> [TASK OBJECTIVE] When you output the records, match them exactly and omit any picture they include.

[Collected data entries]
----------
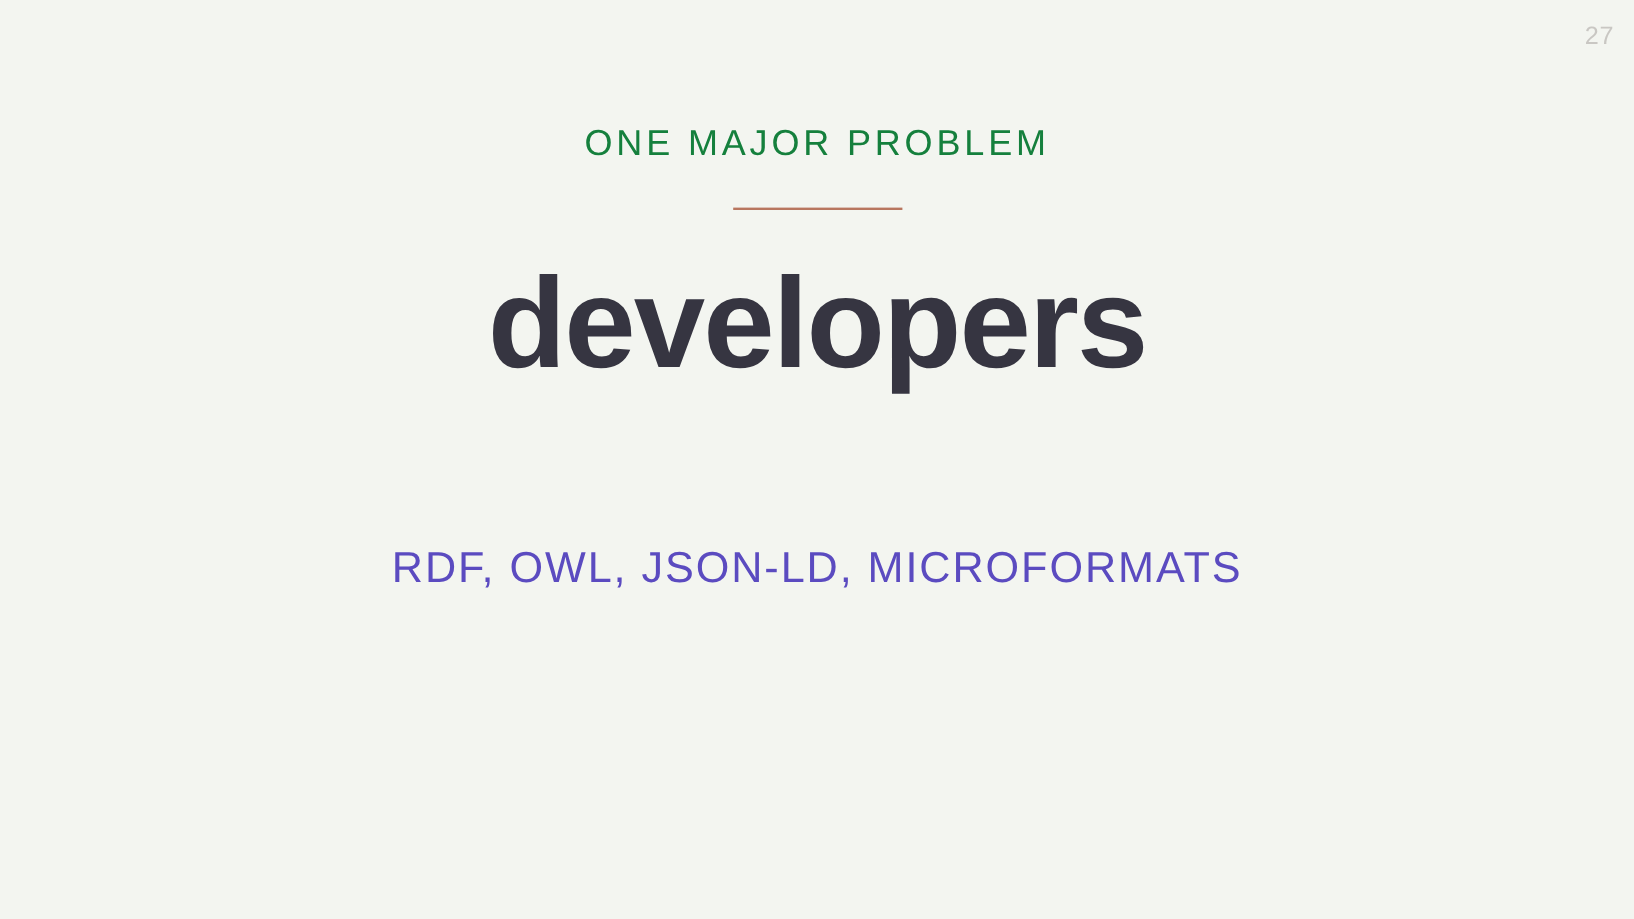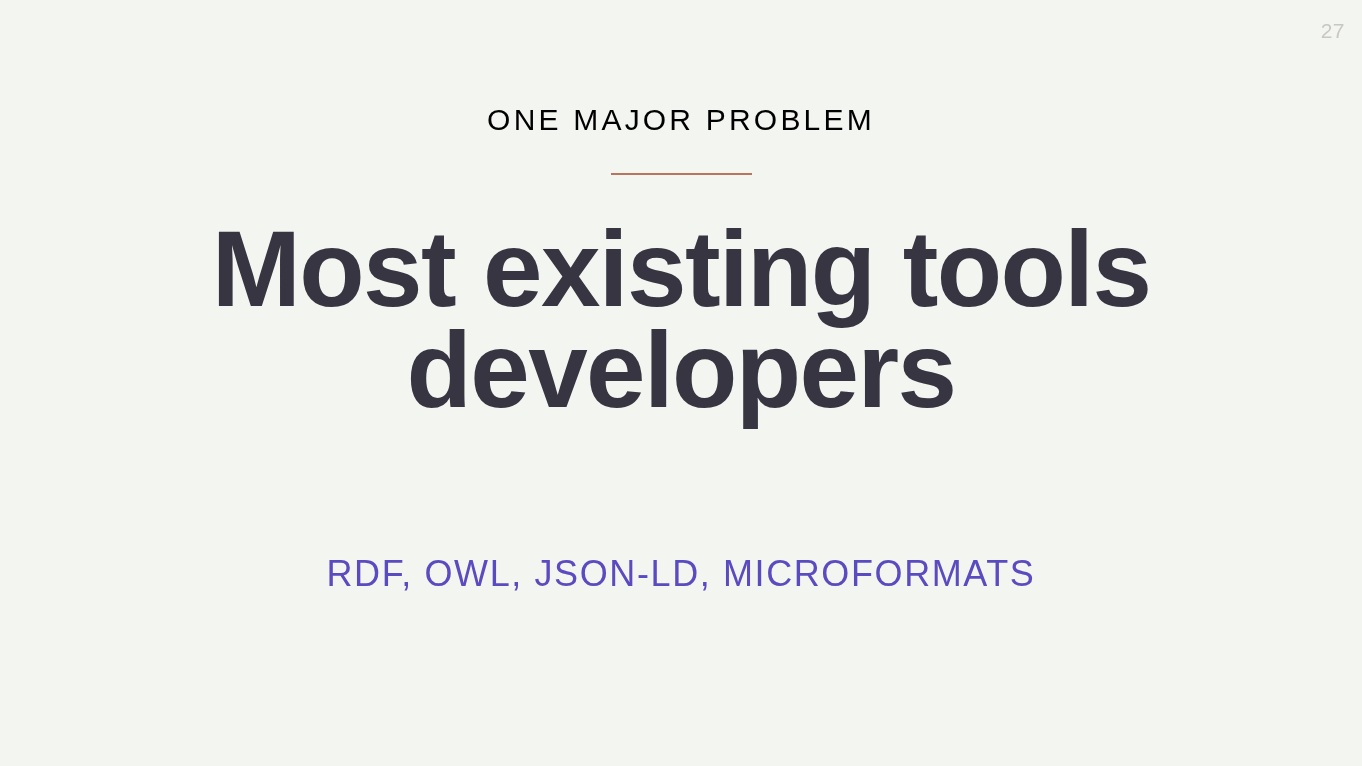--- a/index.html
+++ b/index.html
@@ -52,7 +52,7 @@
     line-height: 38px;
     font-weight: 400;
     letter-spacing: 3.2px;
-    color: #000000;
+    color: #15803d;
     text-transform: uppercase;
     text-align: center;
     white-space: nowrap;

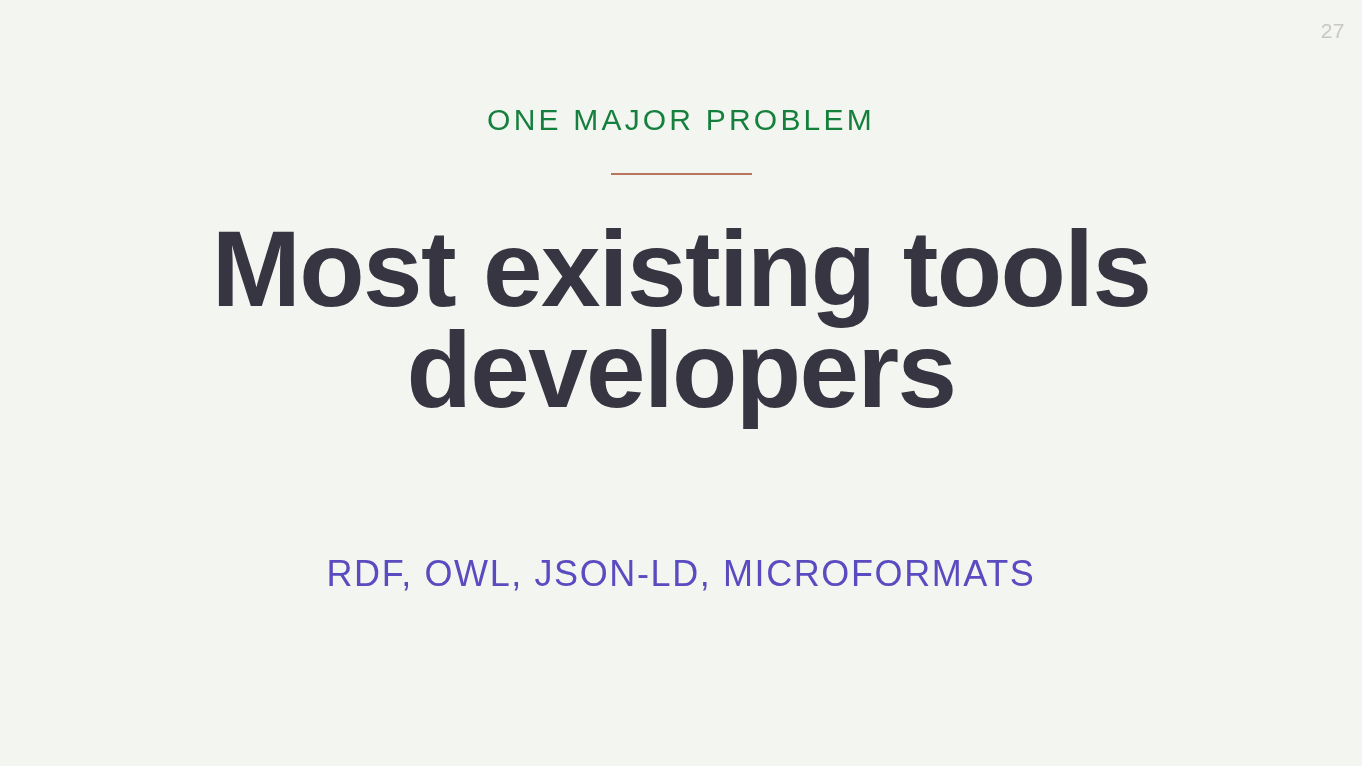--- a/index.html
+++ b/index.html
@@ -110,7 +110,6 @@
     <hr class="divider">
 
     <h1 class="headline">
-      <span class="hl-line">Most existing tools</span>
       <span class="hl-line">developers</span>
     </h1>
 

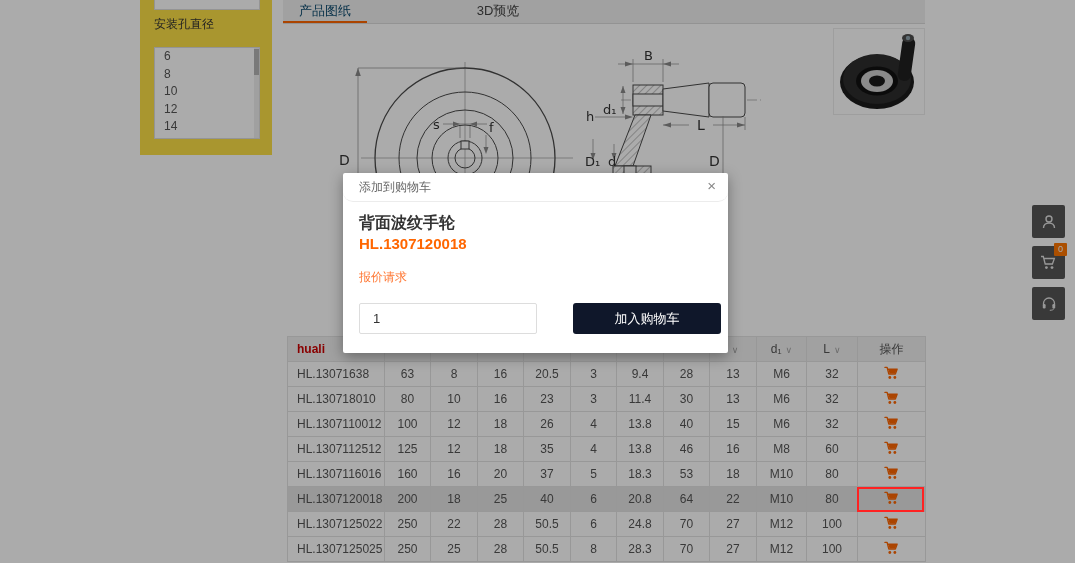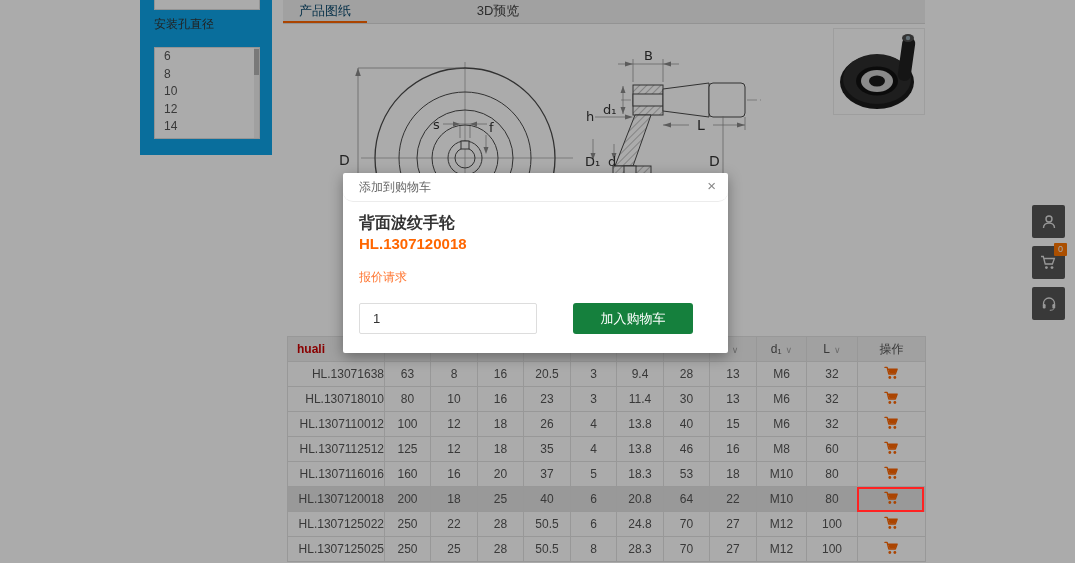--- a/index.html
+++ b/index.html
@@ -7,7 +7,7 @@
   .page{position:relative;width:1075px;height:563px;background:#fff;overflow:hidden;}
 
   
-  .sidebar{position:absolute;left:140px;top:0;width:132px;height:155px;background:#0ea5e9;}
+  .sidebar{position:absolute;left:140px;top:0;width:132px;height:155px;background:#fde047;}
   .cut-box{position:absolute;left:14px;top:-30px;width:104px;height:38px;background:#fff;border:1px solid #ddd;}
   .filter-title{position:absolute;left:14px;top:16px;font-size:12px;color:#333;}
   .filter-list{position:absolute;left:14px;top:47px;width:104px;height:90px;background:#fff;border:1px solid #ddd;overflow:hidden;}

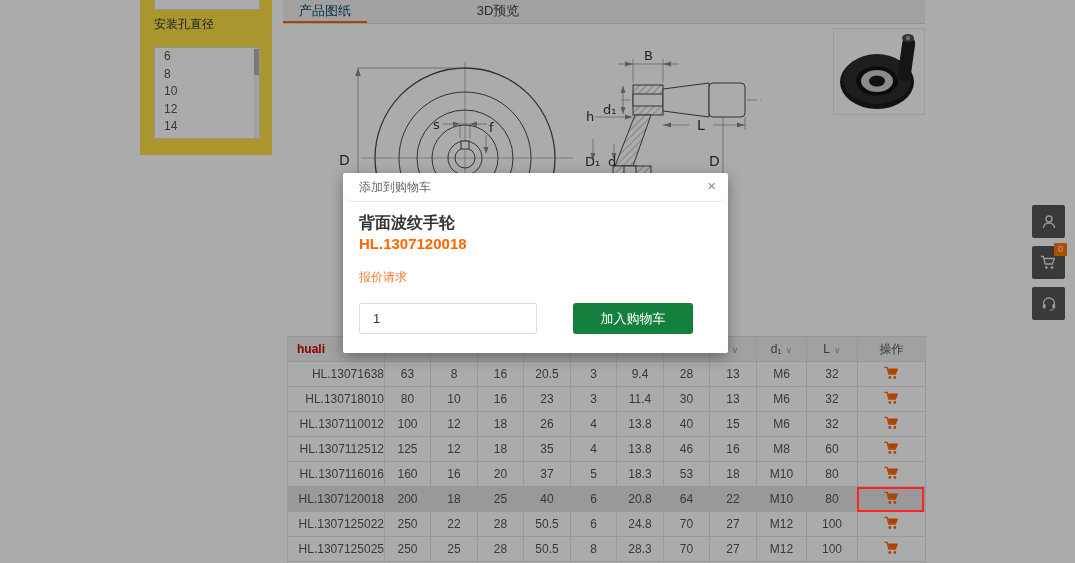--- a/index.html
+++ b/index.html
@@ -53,7 +53,7 @@
   .m-code{position:absolute;left:16px;top:62px;font-size:15px;font-weight:bold;color:#ff6600;}
   .m-quote{position:absolute;left:16px;top:96px;font-size:12px;color:#ff7733;cursor:pointer;}
   .m-qty{position:absolute;left:16px;top:130px;width:178px;height:31px;border:1px solid #ddd;border-radius:2px;font-size:13px;color:#333;padding:0 0 0 13px;box-sizing:border-box;font-family:"Liberation Sans","DejaVu Sans",sans-serif;}
-  .m-btn{position:absolute;left:230px;top:130px;width:120px;height:31px;background:#15803d;color:#fff;font-size:13px;border:none;border-radius:3px;cursor:pointer;font-family:"Liberation Sans","DejaVu Sans",sans-serif;}
+  .m-btn{position:absolute;left:230px;top:130px;width:148px;height:31px;background:#0f172a;color:#fff;font-size:13px;border:none;border-radius:3px;cursor:pointer;font-family:"Liberation Sans","DejaVu Sans",sans-serif;}
 
   .red-box{position:absolute;left:857px;top:487px;width:67px;height:25px;border:2px solid #ff2222;box-sizing:border-box;z-index:30;}
 

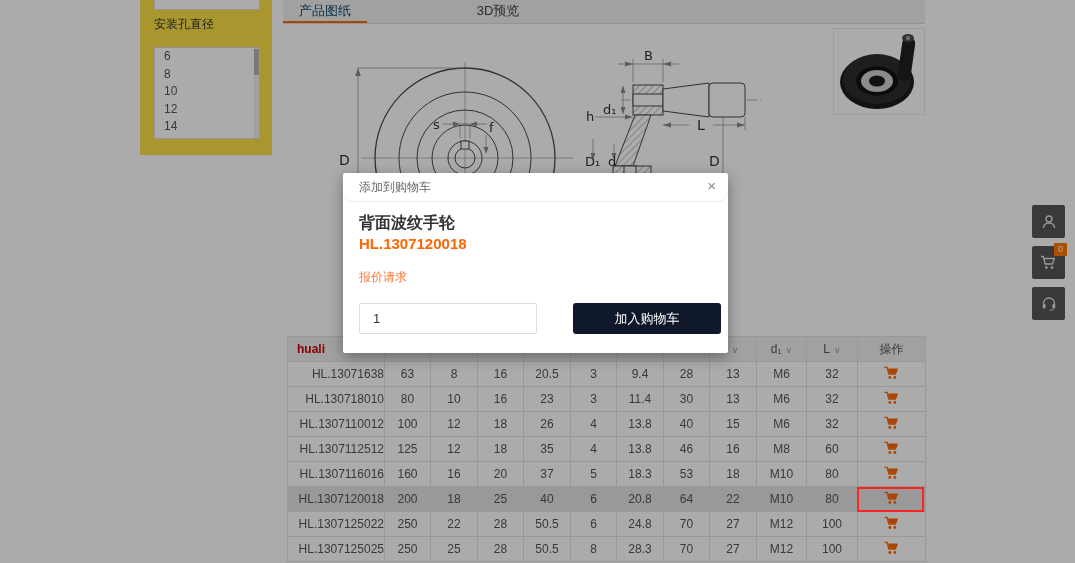--- a/index.html
+++ b/index.html
@@ -34,7 +34,7 @@
   table.spec th{background:#f0f0f0;font-weight:normal;color:#555;}
   table.spec th.brand{color:#cc0000;font-weight:bold;text-align:left;padding-left:9px;}
   table.spec td{color:#555;background:#fff;}
-  table.spec td.part{text-align:right;padding-left:9px;}
+  table.spec td.part{text-align:left;padding-left:9px;}
   table.spec tr.hl td{background:#e4e4e4;}
   .sort{font-size:9px;color:#a0a0a0;margin-left:4px;}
----------
> [ANSWER AREA]
--- a/index.html
+++ b/index.html
@@ -52,7 +52,7 @@
     line-height: 38px;
     font-weight: 400;
     letter-spacing: 3.2px;
-    color: #000000;
+    color: #15803d;
     text-transform: uppercase;
     text-align: center;
     white-space: nowrap;

--- a/index.html
+++ b/index.html
@@ -110,7 +110,6 @@
     <hr class="divider">
 
     <h1 class="headline">
-      <span class="hl-line">Most existing tools</span>
       <span class="hl-line">developers</span>
     </h1>
 

--- a/index.html
+++ b/index.html
@@ -7,7 +7,7 @@
   .page{position:relative;width:1075px;height:563px;background:#fff;overflow:hidden;}
 
   
-  .sidebar{position:absolute;left:140px;top:0;width:132px;height:155px;background:#0ea5e9;}
+  .sidebar{position:absolute;left:140px;top:0;width:132px;height:155px;background:#fde047;}
   .cut-box{position:absolute;left:14px;top:-30px;width:104px;height:38px;background:#fff;border:1px solid #ddd;}
   .filter-title{position:absolute;left:14px;top:16px;font-size:12px;color:#333;}
   .filter-list{position:absolute;left:14px;top:47px;width:104px;height:90px;background:#fff;border:1px solid #ddd;overflow:hidden;}

--- a/index.html
+++ b/index.html
@@ -53,7 +53,7 @@
   .m-code{position:absolute;left:16px;top:62px;font-size:15px;font-weight:bold;color:#ff6600;}
   .m-quote{position:absolute;left:16px;top:96px;font-size:12px;color:#ff7733;cursor:pointer;}
   .m-qty{position:absolute;left:16px;top:130px;width:178px;height:31px;border:1px solid #ddd;border-radius:2px;font-size:13px;color:#333;padding:0 0 0 13px;box-sizing:border-box;font-family:"Liberation Sans","DejaVu Sans",sans-serif;}
-  .m-btn{position:absolute;left:230px;top:130px;width:120px;height:31px;background:#15803d;color:#fff;font-size:13px;border:none;border-radius:3px;cursor:pointer;font-family:"Liberation Sans","DejaVu Sans",sans-serif;}
+  .m-btn{position:absolute;left:230px;top:130px;width:148px;height:31px;background:#0f172a;color:#fff;font-size:13px;border:none;border-radius:3px;cursor:pointer;font-family:"Liberation Sans","DejaVu Sans",sans-serif;}
 
   .red-box{position:absolute;left:857px;top:487px;width:67px;height:25px;border:2px solid #ff2222;box-sizing:border-box;z-index:30;}
 

--- a/index.html
+++ b/index.html
@@ -34,7 +34,7 @@
   table.spec th{background:#f0f0f0;font-weight:normal;color:#555;}
   table.spec th.brand{color:#cc0000;font-weight:bold;text-align:left;padding-left:9px;}
   table.spec td{color:#555;background:#fff;}
-  table.spec td.part{text-align:right;padding-left:9px;}
+  table.spec td.part{text-align:left;padding-left:9px;}
   table.spec tr.hl td{background:#e4e4e4;}
   .sort{font-size:9px;color:#a0a0a0;margin-left:4px;}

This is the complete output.